Refettorio Felix au St.Cuthbert’s Centre de Londres a également créé un programme de repas à emporter, et prépare aussi des repas supplémentaires livrés au Royal London Hospital pour le personnel soignant.
Refettorio Paris a aussi mis en place une stratégie remarquable. Dès la fermeture de l’établissement, ils ont commencé à livrer des centaines de repas à ceux qui en avaient besoin et ils ne se sont pas arrêtés là. Ils ont contacté leur réseau de chefs, de restaurants et de donateurs pour lancer Action Refettorio. Mené par l'artiste parisien JR, le projet récupère les produits en surplus et les livre aux restaurants de toute la ville, qui préparent à leur tour des repas livrés aux associations d'aide sociale. L'objectif pour les prochaines semaines est de distribuer 5.000 repas par jour.

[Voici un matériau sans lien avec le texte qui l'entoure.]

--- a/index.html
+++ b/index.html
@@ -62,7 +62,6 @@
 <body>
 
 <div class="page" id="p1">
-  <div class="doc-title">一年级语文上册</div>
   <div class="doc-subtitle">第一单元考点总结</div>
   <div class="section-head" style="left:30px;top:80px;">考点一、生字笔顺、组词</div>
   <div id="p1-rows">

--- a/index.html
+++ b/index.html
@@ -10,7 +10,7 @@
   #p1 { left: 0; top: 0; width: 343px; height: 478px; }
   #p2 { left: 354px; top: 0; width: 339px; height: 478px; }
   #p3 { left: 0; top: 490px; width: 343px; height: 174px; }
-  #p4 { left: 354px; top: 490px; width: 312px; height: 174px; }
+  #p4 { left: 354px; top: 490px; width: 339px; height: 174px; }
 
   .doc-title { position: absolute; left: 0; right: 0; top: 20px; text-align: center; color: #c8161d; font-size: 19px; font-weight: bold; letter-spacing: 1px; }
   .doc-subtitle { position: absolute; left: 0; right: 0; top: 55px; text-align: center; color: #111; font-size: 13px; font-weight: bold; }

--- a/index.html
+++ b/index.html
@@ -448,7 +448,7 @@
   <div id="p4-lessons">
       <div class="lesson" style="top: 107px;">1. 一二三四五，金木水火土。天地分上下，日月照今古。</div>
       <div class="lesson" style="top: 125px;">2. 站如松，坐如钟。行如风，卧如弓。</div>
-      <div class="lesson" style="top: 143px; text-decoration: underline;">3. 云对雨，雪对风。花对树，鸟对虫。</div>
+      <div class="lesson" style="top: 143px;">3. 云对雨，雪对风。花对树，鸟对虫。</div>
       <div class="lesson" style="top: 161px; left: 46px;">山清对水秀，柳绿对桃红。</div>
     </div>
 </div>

Bottura et Humm - photo : Emanuele Colombo
Food for Soul a été au cœur de ces initiatives, fournissant des outils et des informations en cours de route. Nous avons vite compris que nous devions faire plus. Nous avons lancé un fonds communautaire pour soutenir les Refettorios et leur permettre de continuer à servir leurs communautés avec dignité pendant la crise Covid19.
Après 5 ans, beaucoup de choses ont changé. Mais une chose est toujours la même. Nous sommes métaphoriquement assis autour de la même table avec une mission : aider les autres. Notre approche de la restauration, qui vise à accueillir et prendre soin de l'autre, ne changera jamais même avec la distanciation sociale.

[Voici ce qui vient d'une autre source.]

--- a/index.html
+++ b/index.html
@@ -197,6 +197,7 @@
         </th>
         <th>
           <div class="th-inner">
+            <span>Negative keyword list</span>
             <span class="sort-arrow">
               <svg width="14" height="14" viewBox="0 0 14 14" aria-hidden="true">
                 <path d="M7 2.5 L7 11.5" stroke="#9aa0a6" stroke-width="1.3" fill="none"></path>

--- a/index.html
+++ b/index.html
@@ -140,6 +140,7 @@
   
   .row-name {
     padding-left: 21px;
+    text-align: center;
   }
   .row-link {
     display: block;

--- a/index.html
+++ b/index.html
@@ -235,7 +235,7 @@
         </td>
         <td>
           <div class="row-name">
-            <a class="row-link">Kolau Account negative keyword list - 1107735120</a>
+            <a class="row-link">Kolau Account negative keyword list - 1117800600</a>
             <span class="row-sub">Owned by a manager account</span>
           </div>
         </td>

Photo : Caritas Ambrosiana
Cette table du Refettorio Ambrosiano – la même qui se trouve dans un appartement à New York - est un symbole de connexion, mais aussi d'action. Alors que les restaurants sont fermés, les chefs agissent. Daniel Humm a transformé son restaurant en une cuisine de production préparant des repas pour les plus vulnérables. Massimo a créé la série Kitchen Quarantine, se connectant tous les soirs sur Instagram depuis sa cuisine à Modène pour inspirer les gens qui restent à la maison à préparer des repas passionnants en famille sans gaspiller de nourriture. Les Refettorios continuent de nourrir des personnes en difficulté. Nous pouvons tous être temporairement séparés, mais nous serons toujours une communauté autour de cette table.
Note de l’éditeur : Le paiement de cet article a été versé au Food for Soul Community Fund.